> **Exercise aim**: Taking the line with "- DB_PASSWORD=your_password" as the first and the line with "This project will" as the last, set down exactly every line in that range from the entries below, and no more.

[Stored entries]
Content starts
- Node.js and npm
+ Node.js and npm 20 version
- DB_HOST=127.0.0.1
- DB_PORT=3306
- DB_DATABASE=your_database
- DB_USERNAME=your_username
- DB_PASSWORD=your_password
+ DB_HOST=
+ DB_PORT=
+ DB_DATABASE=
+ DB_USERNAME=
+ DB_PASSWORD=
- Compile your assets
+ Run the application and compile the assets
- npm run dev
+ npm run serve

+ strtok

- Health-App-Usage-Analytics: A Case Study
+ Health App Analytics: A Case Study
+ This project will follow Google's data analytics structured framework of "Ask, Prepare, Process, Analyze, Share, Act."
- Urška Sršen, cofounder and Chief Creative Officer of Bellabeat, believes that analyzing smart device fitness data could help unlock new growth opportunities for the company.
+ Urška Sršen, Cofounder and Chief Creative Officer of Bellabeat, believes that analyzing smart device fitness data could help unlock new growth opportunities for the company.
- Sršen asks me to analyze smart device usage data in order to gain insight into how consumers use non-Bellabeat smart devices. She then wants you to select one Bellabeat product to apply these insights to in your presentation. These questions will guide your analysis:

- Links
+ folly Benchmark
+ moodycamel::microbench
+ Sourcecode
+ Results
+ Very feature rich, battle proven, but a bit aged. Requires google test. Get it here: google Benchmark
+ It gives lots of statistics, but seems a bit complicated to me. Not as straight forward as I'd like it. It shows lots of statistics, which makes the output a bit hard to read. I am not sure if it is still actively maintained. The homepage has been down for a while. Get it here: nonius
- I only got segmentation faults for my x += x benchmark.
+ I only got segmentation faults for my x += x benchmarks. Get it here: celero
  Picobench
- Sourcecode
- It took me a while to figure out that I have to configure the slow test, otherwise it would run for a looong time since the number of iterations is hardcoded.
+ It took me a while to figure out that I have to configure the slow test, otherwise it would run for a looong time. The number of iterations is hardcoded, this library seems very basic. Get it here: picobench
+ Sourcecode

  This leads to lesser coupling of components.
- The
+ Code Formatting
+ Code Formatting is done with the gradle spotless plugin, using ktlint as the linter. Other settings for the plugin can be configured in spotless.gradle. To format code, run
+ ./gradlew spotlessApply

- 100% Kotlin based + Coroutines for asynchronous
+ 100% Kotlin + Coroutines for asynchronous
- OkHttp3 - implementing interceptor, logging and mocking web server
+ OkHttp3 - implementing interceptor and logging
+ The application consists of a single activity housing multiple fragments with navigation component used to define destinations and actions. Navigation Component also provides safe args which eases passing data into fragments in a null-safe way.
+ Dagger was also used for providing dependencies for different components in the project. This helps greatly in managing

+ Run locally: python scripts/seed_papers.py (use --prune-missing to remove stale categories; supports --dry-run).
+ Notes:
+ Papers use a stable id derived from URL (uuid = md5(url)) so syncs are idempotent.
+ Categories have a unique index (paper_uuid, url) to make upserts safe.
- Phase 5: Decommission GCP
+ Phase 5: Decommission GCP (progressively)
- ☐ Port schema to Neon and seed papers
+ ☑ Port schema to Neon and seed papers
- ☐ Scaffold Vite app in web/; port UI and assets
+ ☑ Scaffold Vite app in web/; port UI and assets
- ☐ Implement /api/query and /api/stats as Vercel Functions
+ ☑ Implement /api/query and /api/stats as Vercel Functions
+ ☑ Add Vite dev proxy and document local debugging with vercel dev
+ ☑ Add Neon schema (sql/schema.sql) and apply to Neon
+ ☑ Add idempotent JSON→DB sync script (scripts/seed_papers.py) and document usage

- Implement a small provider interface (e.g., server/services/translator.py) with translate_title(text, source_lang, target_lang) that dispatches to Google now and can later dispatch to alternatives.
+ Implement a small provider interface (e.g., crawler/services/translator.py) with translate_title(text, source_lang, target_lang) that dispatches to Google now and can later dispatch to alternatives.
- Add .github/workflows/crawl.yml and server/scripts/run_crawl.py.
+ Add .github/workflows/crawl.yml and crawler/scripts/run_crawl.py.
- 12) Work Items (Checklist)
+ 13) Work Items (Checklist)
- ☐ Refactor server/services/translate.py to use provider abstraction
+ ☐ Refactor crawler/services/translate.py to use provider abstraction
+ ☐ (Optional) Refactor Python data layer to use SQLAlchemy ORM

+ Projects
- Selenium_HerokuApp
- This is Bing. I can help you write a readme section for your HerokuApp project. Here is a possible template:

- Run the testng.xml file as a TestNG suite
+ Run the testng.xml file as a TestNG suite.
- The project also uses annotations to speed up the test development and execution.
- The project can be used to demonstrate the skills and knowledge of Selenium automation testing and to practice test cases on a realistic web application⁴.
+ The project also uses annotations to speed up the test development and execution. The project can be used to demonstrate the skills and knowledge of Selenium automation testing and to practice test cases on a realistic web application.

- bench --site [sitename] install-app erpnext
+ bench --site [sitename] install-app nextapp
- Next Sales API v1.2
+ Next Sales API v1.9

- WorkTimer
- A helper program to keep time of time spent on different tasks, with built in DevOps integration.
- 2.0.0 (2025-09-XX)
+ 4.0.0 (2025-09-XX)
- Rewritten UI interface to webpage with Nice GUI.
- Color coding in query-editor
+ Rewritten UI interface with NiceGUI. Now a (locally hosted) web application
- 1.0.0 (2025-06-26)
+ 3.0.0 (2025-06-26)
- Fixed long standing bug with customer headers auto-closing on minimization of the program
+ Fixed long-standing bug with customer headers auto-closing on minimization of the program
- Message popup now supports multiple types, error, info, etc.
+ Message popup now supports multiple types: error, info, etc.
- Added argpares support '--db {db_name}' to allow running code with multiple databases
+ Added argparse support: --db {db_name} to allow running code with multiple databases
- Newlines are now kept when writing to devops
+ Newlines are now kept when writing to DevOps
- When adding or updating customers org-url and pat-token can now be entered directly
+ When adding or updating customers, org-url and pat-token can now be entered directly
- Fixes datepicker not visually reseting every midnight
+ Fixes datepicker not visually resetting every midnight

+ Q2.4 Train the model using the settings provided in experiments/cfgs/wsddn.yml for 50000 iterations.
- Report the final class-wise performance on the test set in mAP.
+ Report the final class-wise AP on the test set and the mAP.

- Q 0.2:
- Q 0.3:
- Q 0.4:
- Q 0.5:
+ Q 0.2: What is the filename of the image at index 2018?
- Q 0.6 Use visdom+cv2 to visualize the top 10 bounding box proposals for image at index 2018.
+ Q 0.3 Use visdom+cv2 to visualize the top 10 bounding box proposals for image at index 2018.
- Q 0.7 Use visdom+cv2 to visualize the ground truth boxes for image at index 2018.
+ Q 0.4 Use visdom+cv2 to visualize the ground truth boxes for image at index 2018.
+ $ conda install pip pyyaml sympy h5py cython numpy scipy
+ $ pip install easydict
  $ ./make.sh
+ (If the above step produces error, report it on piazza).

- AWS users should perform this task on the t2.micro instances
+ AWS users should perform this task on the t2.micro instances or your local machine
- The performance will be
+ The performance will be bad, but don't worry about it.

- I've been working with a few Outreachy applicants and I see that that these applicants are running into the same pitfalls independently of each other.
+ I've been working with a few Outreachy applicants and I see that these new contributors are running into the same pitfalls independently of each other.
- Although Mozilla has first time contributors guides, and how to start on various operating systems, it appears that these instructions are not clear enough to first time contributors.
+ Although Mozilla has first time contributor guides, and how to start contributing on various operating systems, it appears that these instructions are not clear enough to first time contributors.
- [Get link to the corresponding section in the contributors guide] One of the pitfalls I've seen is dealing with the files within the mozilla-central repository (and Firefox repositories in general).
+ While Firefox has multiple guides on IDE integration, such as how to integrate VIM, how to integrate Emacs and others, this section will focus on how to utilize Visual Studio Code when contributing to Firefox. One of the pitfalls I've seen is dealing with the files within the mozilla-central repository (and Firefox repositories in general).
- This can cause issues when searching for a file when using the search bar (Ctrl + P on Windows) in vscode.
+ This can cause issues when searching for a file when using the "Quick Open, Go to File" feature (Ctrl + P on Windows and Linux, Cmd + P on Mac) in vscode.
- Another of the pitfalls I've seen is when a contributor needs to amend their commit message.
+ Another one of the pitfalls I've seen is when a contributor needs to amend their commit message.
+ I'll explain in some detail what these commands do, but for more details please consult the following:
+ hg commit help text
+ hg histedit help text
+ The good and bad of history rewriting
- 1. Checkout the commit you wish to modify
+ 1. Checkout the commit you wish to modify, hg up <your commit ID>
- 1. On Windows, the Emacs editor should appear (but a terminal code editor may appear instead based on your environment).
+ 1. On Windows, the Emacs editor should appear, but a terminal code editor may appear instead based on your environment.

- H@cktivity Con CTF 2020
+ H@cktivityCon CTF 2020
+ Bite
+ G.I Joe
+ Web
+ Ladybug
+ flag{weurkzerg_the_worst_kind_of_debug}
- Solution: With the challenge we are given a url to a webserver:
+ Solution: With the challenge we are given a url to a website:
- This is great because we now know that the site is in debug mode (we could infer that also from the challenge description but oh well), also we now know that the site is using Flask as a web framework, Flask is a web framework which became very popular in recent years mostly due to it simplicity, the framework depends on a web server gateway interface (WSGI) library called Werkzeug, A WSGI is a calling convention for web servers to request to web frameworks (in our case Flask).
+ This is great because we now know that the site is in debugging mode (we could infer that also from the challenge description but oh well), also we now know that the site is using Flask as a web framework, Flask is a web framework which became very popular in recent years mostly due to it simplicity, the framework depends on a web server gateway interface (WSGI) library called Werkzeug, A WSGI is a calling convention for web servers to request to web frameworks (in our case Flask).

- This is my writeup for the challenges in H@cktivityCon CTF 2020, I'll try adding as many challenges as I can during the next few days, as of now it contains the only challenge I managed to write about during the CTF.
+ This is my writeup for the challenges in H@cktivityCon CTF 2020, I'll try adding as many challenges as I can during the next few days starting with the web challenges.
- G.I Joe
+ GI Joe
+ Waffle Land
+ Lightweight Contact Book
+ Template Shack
Content ends
> **Answer space**:
- DB_PASSWORD=your_password
+ DB_HOST=
+ DB_PORT=
+ DB_DATABASE=
+ DB_USERNAME=
+ DB_PASSWORD=
- Compile your assets
+ Run the application and compile the assets
- npm run dev
+ npm run serve

+ strtok

- Health-App-Usage-Analytics: A Case Study
+ Health App Analytics: A Case Study
+ This project will follow Google's data analytics structured framework of "Ask, Prepare, Process, Analyze, Share, Act."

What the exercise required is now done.